Can a single problem unlock reasoning through solution critique?
Does exposing models to diverse critiques of different solutions to one problem activate reasoning as effectively as training on many problems? This tests whether solution diversity matters more than problem diversity.
Critique Fine-Tuning (CFT) achieves reasoning activation comparable to RLVR using only a single problem. The method collects diverse model-generated solutions to one problem, then uses a teacher LLM to generate detailed critiques of each solution. Training on these critique pairs — without any reinforcement learning — unlocks reasoning performance at a fraction of the computational cost (RLVR requires hundreds of GPU hours).
The key insight is that the diversity that matters for reasoning activation is solution diversity (many approaches to one problem) rather than problem diversity (one approach to many problems). By holding the problem constant and varying the solutions, CFT isolates the critique-and-evaluation signal as the activation mechanism.

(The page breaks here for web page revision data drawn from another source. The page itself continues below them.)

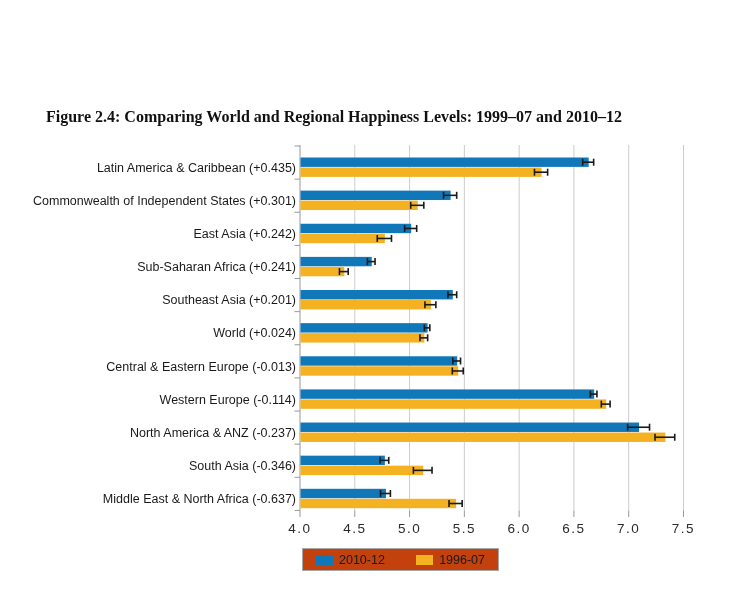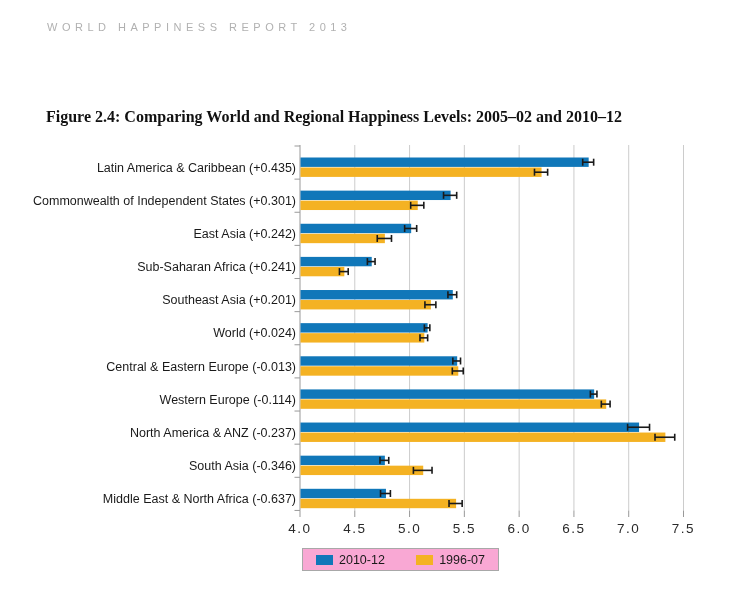"WORLD HAPPINESS REPORT 2013" div.report-header { html: <div>WORLD HAPPINESS REPORT 2013</div> -> none }
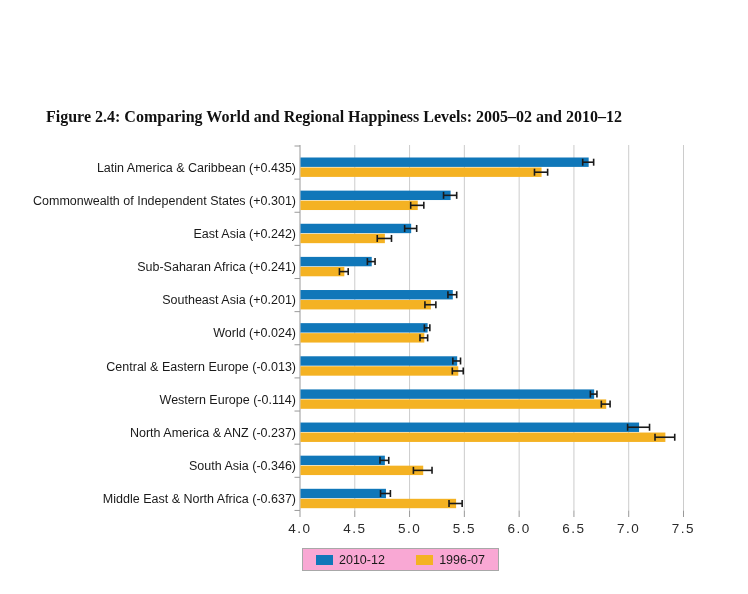"Figure 2.4: Comparing World and" div.figure-title { text: 2005–02 -> 1999–07 }
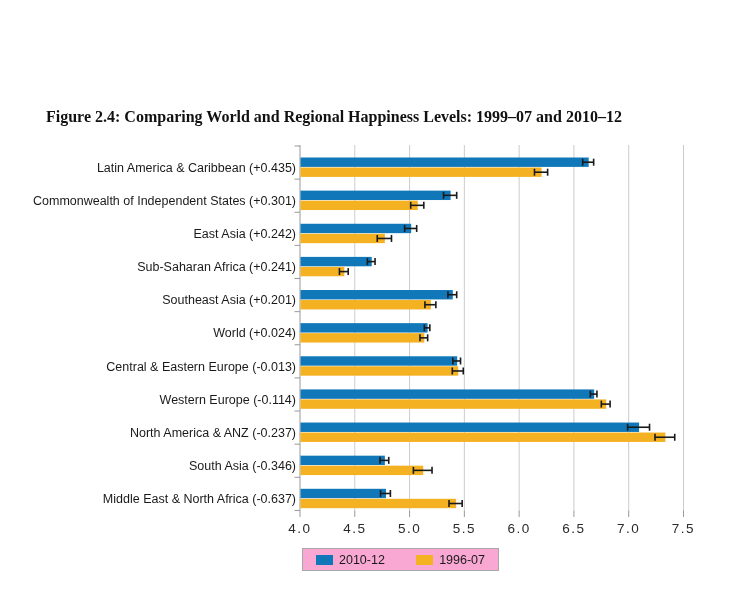"2010-12" .legend { background: #f9a8d4 -> #c2410c }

This is the most resource-efficient confirmation yet of Do base models already contain hidden reasoning ability?. The progression of evidence is striking: RL post-training (expensive), RLVR (cheaper), 1-shot RLVR (minimal data), and now CFT (minimal data AND no RL). Each step strips away another component previously thought essential, revealing that the activation signal is remarkably simple.
CFT also extends Can a single training example unlock mathematical reasoning? in an important direction. 1-shot RLVR shows one problem suffices when RL provides the training signal. CFT shows one problem suffices when critique provides the signal instead. The common denominator is not RL, not critique, not solution diversity per se — it is exposure to the distinction between correct and incorrect reasoning applied to a specific problem.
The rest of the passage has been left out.